# Linear Regression

### Qualitative Features & Interaction Terms

#### 1-A) Use the credit data set, fit OLS linear regression model to predict credit card balance using all the following features
 - Student
 - Income
 - Limit
 - Interaction term: Income*Student
 - Interaction term: Limit*Student

#### Find the p-values of all features. Are they all helpful in predicting the response? Why? 


> They are all helpful in predicting the response, because their p-values are all less than 0.05 which indicates they are all statistically significant.

In [1]:
import statsmodels.formula.api as smf
from pandas import read_csv

credit = read_csv('Credit2.csv', index_col = 0)

model = smf.ols(formula='Balance ~ Student + Income + Limit + Income*Student + Limit*Student', data=credit)
results = model.fit()
print(results.pvalues)
#Add you code here

Intercept                5.549684e-117
Student[T.Yes]            2.330768e-08
Income                   7.366425e-105
Income:Student[T.Yes]     2.680862e-04
Limit                    2.626683e-222
Limit:Student[T.Yes]      6.320226e-08
dtype: float64


#### 1-B) Unsince sklearn library, find the test $R^2$ score for estimating the balance from features (Income, Limit, StudentEncode) using linear regression model. The StudentEncode is the binary feature that maps Student status to a numerical value ('yes' to 1 and 'No' to 0). 
- Set random state to zero in train test split


In [2]:
import pandas as pd
import numpy as np
from sklearn.model_selection import train_test_split
from sklearn.linear_model import LinearRegression

credit["StudentEncode"] = credit["Student"].apply(lambda x: 0 if x == "No" else 1)

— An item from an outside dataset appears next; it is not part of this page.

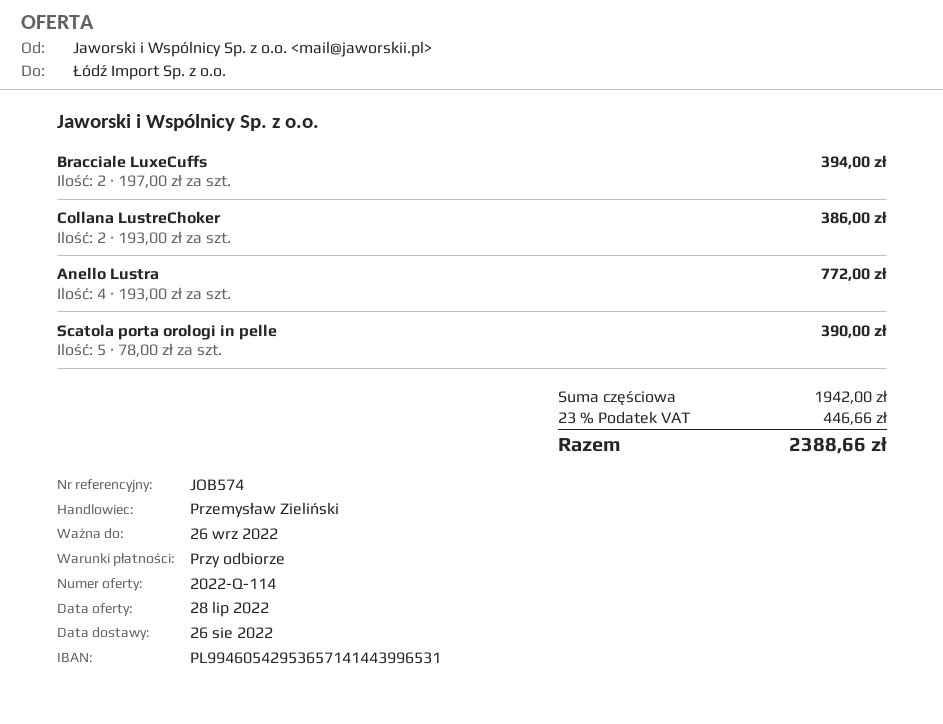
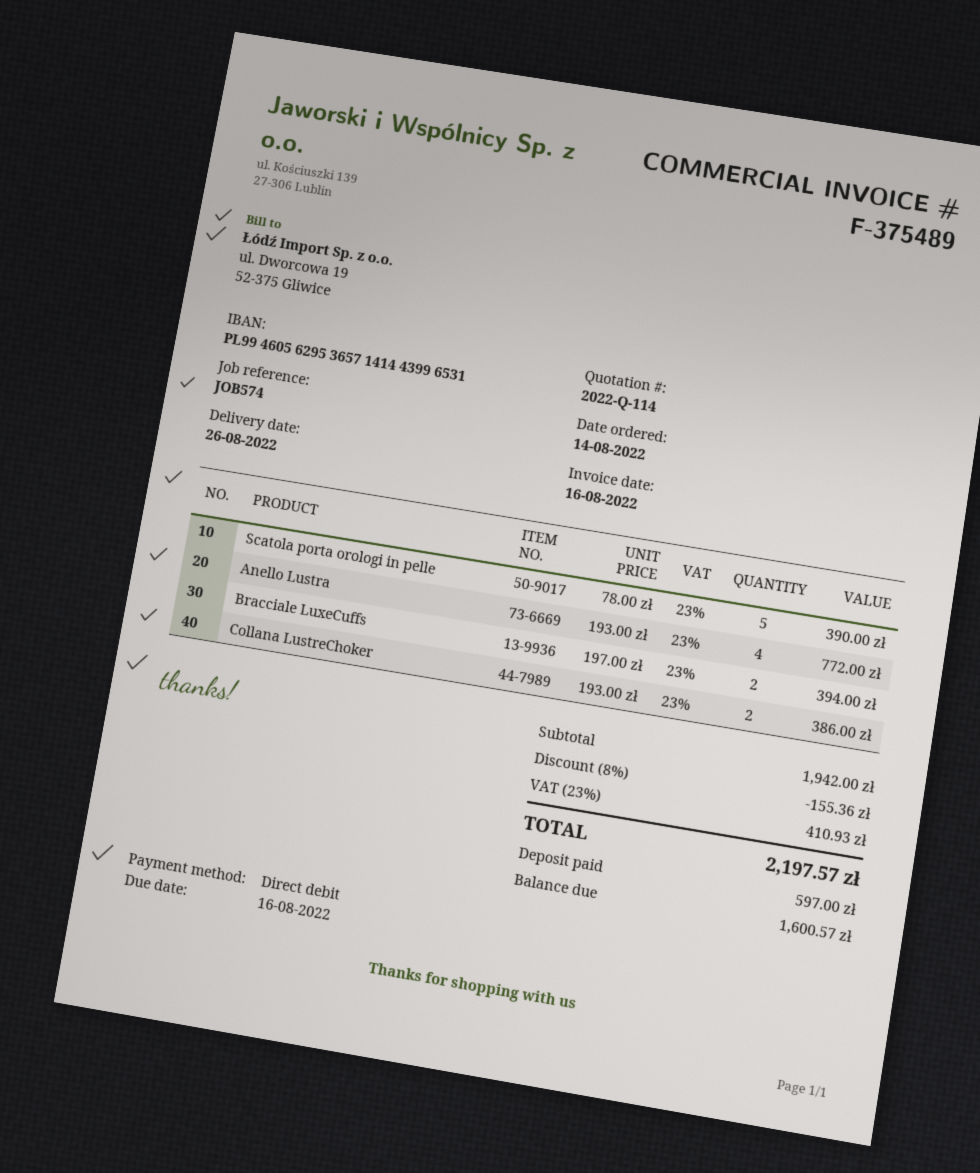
bank account: PL99460542953657141443996531 -> PL99460562953657141443996531
discount: none -> 8% = 155.36
tax: 23% = 446.66 -> 23% = 410.93
total: 2388.66 -> 2197.57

X_train, X_test, y_train, y_test = train_test_split(credit[["Income","Limit","StudentEncode"]], credit["Balance"], random_state=0)

model = LinearRegression()
model.fit(X_train,y_train)
r_square = model.score(X_test,y_test)
print("R^2 score is: {}".format(r_square))
#Add you code here

R^2 score is: 0.9492691755287224


#### 1-C) Repeat the above question after adding to the model the two interaction terms: (1) (Income x StudentEncode) and (2) (Limit x StudentEncode)

   

In [3]:
#Add you code here
credit["Income_StudentEncode"] = credit["Income"] * credit["StudentEncode"]
credit["Limit_StudentEncode"] = credit["Limit"] * credit["StudentEncode"]

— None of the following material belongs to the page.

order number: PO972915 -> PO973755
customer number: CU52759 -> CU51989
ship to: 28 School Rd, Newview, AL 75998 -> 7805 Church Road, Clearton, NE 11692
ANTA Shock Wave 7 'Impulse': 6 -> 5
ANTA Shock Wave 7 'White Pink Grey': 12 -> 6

X_train, X_test, y_train, y_test = train_test_split(credit[["Income","Limit","StudentEncode","Income_StudentEncode","Limit_StudentEncode"]], credit["Balance"], random_state=0)

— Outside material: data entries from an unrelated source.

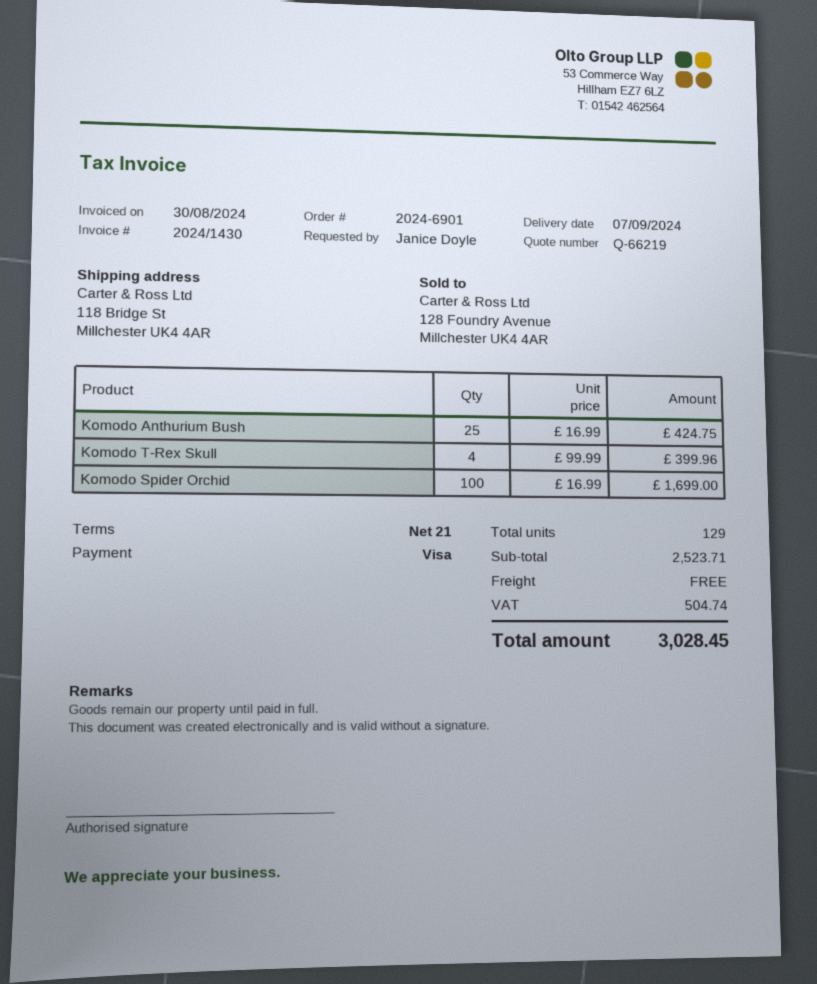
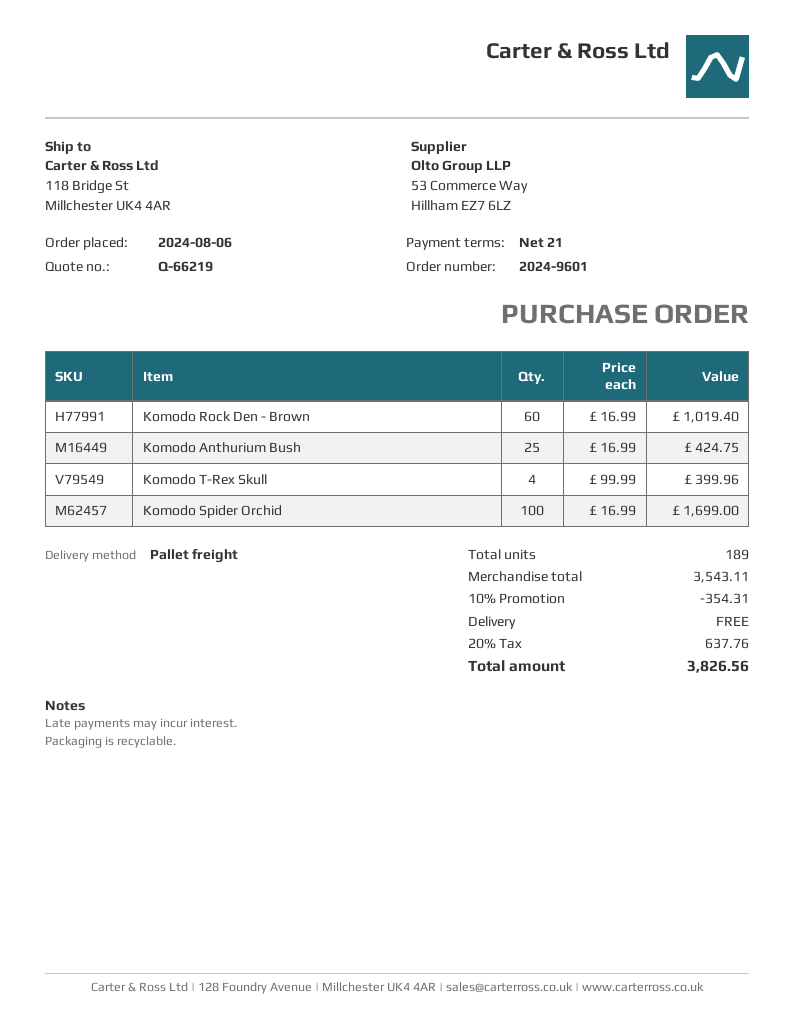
order number: 2024-6901 -> 2024-9601
Komodo Rock Den - Brown: none -> 60 x 16.99 = 1019.40
total quantity: 129 -> 189
subtotal: 2523.71 -> 3543.11
discount: none -> 10% = 354.31
tax: 504.74 -> 637.76
total: 3028.45 -> 3826.56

model = LinearRegression()
model.fit(X_train,y_train)
r_square = model.score(X_test,y_test)
print("R^2 score is: {}".format(r_square))

R^2 score is: 0.9525853236314719


### Polynomial Regression

     Set random_state= 0 in train_test_split in all the questions below.

#### 2-A) Use the Auto dataset, 
  - (i) Find the test $R^2$ metric of a linear regression model that predicts the miles per gallon (mpg) from the horsepower.

  - (ii) Use polynomial regression to include both the horsepower feature and $(horsepower)^2$ in the regression model to predict the mpg. Find the test $R^2$ metric in this case

Hint: You can use [numpy.concatenate](https://docs.scipy.org/doc/numpy-1.13.0/reference/generated/numpy.concatenate.html). For example to add to an array U a column vector $W^2$, we can use X=np.concatenate((U,W**2),axis=1)

In [4]:
#Solution for (A) 
from pandas import read_csv
from sklearn.linear_model import LinearRegression
from sklearn.model_selection import train_test_split
import numpy as np

AutoData=read_csv('Auto_modify.csv') # read the data
#You will need AutoData.horsepower, and AutoData.mpg
AutoData["horsepower2"] = AutoData["horsepower"] ** 2

X_train, X_test, y_train, y_test = train_test_split(AutoData[["horsepower"]], AutoData["mpg"], random_state=0)


model1 = LinearRegression()
model1.fit(X_train,y_train)
score1 = model1.score(X_test,y_test)
print("R^2 score for one feature is: {}".format(score1))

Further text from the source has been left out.